Flexible wire 1404 can be, for example, a ZIPwire™ having a nitinol core or other suitable guide wire material known in the art. Flexible wire 1404 can be radiopaque such that flexible wire can be visible via x-rays or fluoroscopy. Tip 1406 can be a soft tip J-hook, as known in the art, configured to deflect upon contact with tissue wall TW and prevent puncture of tissue wall TW. Flexible wire 1404 has sufficient rigidity to enable tactile detection of deflection of flexible wire 1404 by a user.
A proximal end (not shown) of flexible wire 1404 opposite tip 1406 is configured to be manipulated by the user (e.g., at handle 216 illustrated in FIG. 7B) to advance and retract flexible wire 1404 to determine proper placement or tissue capture of shunt device 1402. Flexible wire 1404 can be used to confirm tissue capture by tactile sensation, imaging, or a combination thereof. During or following deployment of shunt device 1402, the user can feed flexible wire 1404 through tube 1420, thereby advancing flexible wire 1404 through tube 1420 and proximal arm 1410A of shunt device 1402. Advancement of flexible wire 1404 can be imaged via fluoroscopy, allowing the user to view the advancement and location of flexible wire 1404 with respect to proximal arm 1410A and distal arm 1408A. The user can push and/or twist flexible wire 1404 if resistance is felt to cause flexible wire 1404 to deflect. The tactile sensation of resistance followed by further advancement of flexible wire 1404 with reduced or no resistance may confirm proper placement of shunt device 1402 as flexible wire 1404 hits tissue wall TW, deflects, and advances along tissue wall TW while remaining positioned in coronary sinus CS (e.g., has not crossed into left atrium LA). Proper placement of shunt device 1402 can be further confirmed via fluoroscopy. Imaging showing bending of flexible wire 1404 adjacent to a terminal end of proximal arm 1410A and/or a separation between flexible wire 1404 and distal arm 1408A can confirm proper positioning of shunt device 1402. FIG. 11 illustrates a slight bend in flexible wire 1404 adjacent to central flow tube 1416 and illustrates flexible wire 1404 extending adjacent to the terminal end of proximal arm 1410 A indicating translation of flexible wire 1404 along tissue wall TW.
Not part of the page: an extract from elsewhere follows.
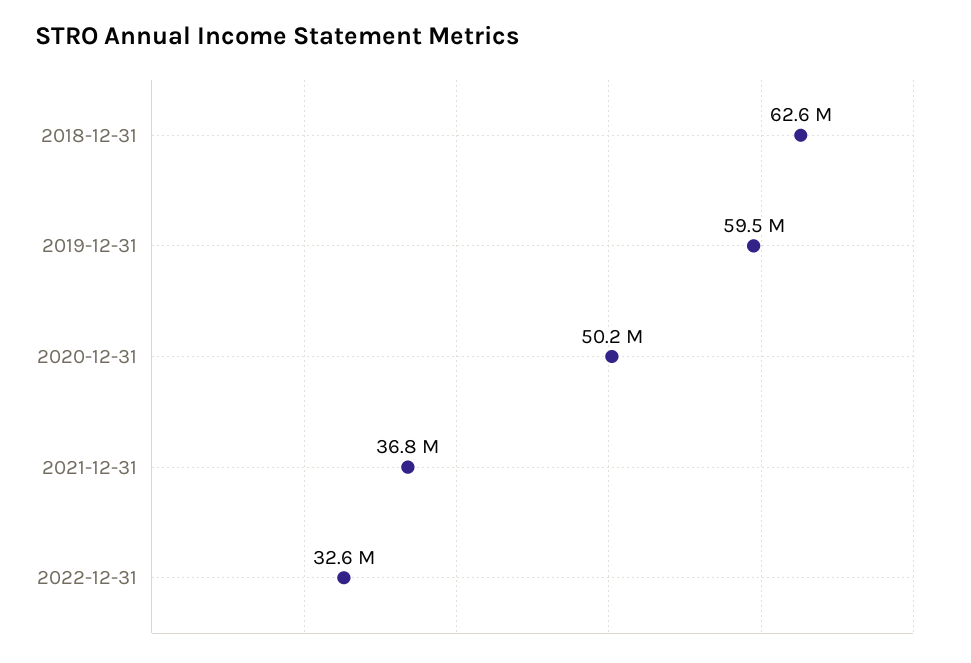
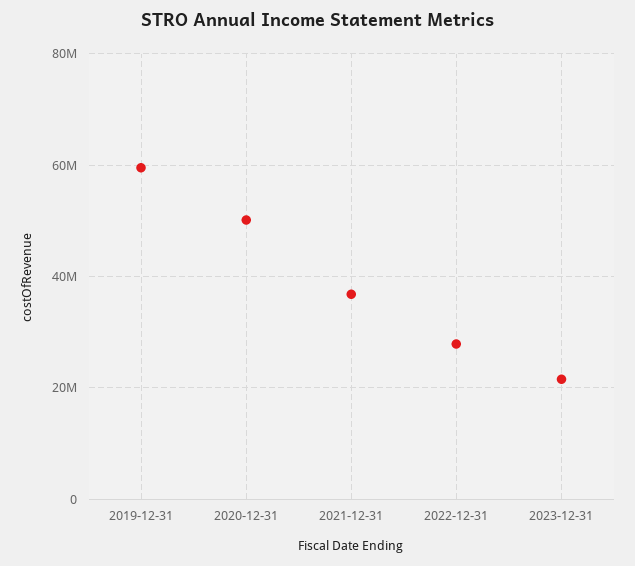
2018-12-31: 62600000 -> none
2022-12-31: 32600000 -> 28000000
2023-12-31: none -> 22000000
Flexible wire 1404 can also be used to confirm improper positioning of shunt device 1402. Flexible wire 1404 can be used to confirm improper seating of shunt device 1402 by tactile sensation, imaging, or a combination thereof. During or following deployment of shunt device 1402, the user can feed flexible wire 1404 through tube 1420, thereby advancing flexible wire through tube 1420 and proximal arm 1410 A of shunt device 1402. Advancement of flexible wire 1404 can be imaged via fluoroscopy, allowing the user to view the advancement and location of flexible wire 1404 with respect to proximal arm 1410A and distal arm 1408A. An absence of a tactile sensation of resistance may confirm improper placement of shunt device 1402 as flexible wire 1404 advances unimpeded between proximal arm 1410A and distal arm 1408A, indicating the absence of tissue wall TW. Improper placement of shunt device 1402 can be further confirmed via fluoroscopy. Imaging showing flexible wire 1404 extending substantially straight from tube 1420 and/or flexible wire 1404 at a location of distal arm 1408 A or crossing distal arm 1408A can confirm improper positioning shunt device 1402. FIG. 12 illustrates flexible wire 1404 extending substantially straight from tube 1420 and crossing distal arm 1408A indicating improper positioning of shunt device 1402.
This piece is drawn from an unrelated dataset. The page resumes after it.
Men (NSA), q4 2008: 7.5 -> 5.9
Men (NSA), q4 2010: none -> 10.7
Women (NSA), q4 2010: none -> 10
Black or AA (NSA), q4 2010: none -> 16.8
Flexible wire 1404 can be used to confirm tissue capture of shunt device 1402 without the use of a contrast agent in patients for which use of contrast agents is contraindicated. Flexible wire 1404 is designed to allow a user to probe the region in which shunt device 1402 is deployed using tactile sensation and imaging to confirm tissue capture of shunt device 1402. Flexible wire 1404 can be used in combination with the injection of a contrast agent if necessary or desired to further confirm tissue capture. Flexible wire 1404 is removed from tube 1420 prior to injection of the contrast agent into tube 1420.
Any of the various systems, devices, apparatuses, etc. in this disclosure can be sterilized (e.g., with heat, radiation, ethylene oxide, hydrogen peroxide, etc.) to ensure they are safe for use with patients, and the methods herein can comprise sterilization of the associated system, device, apparatus, etc. (e.g., with heat, radiation, ethylene oxide, hydrogen peroxide, etc.).
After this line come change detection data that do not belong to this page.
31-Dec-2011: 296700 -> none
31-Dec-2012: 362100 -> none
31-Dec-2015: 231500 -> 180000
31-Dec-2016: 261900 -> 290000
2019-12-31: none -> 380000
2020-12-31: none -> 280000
The treatment techniques, methods, steps, etc. described or suggested herein or in references incorporated herein can be performed on a living animal or on a non-living simulation, such as on a cadaver, cadaver heart, anthropomorphic ghost, simulator (e.g., with the body parts, tissue, etc. being simulated), etc.
Discussion of Possible Embodiments
The following are non-exclusive descriptions of possible embodiments of the present invention.
A device for delivering a shunt device within a human body, the shunt device having a central flow tube, a proximal arm, and a distal arm, the proximal arm and distal arm configured to capture a tissue wall therebetween. The delivery device includes a catheter that includes a tube and a side opening. The delivery device further includes a flexible wire slidably receivable in the tube and extendable into the side opening. The flexible wire includes a tip at a distal end configured to deflect upon contact with human tissue. The flexible wire is disposed outside of the central flow tube of the shunt device.
The device of the preceding paragraph can optionally include, additionally and/or alternatively, any one or more of the following features, configurations and/or additional components:
In an embodiment of the foregoing device, the flexible wire can be disposed through an opening in the proximal arm of the shunt device.
In an embodiment of any of the foregoing devices, the catheter, the shunt device, and the flexible wire can be enclosed in a sheath prior to delivery of the shunt device, and wherein the flexible wire can be retained in the opening of the proximal arm of the shunt device.
In an embodiment of any of the foregoing devices, the flexible wire can be configured to be advanced and retracted through the tube. In an embodiment of any of the foregoing devices, the flexible wire can include a proximal end configured to be manipulated by a user to advance and retract the flexible wire.
In an embodiment of any of the foregoing devices, the flexible wire can have sufficient rigidity to enable tactile detection, by a user, of deflection of the flexible wire.
In an embodiment of any of the foregoing devices, the flexible wire can be radiopaque.
In an embodiment of any of the foregoing devices, the flexible wire can include a nitinol core.
In an embodiment of any of the foregoing devices, the distal end of the flexible wire can include a J-hook.
In an embodiment of any of the foregoing devices, the flexible wire can be removable from the tube.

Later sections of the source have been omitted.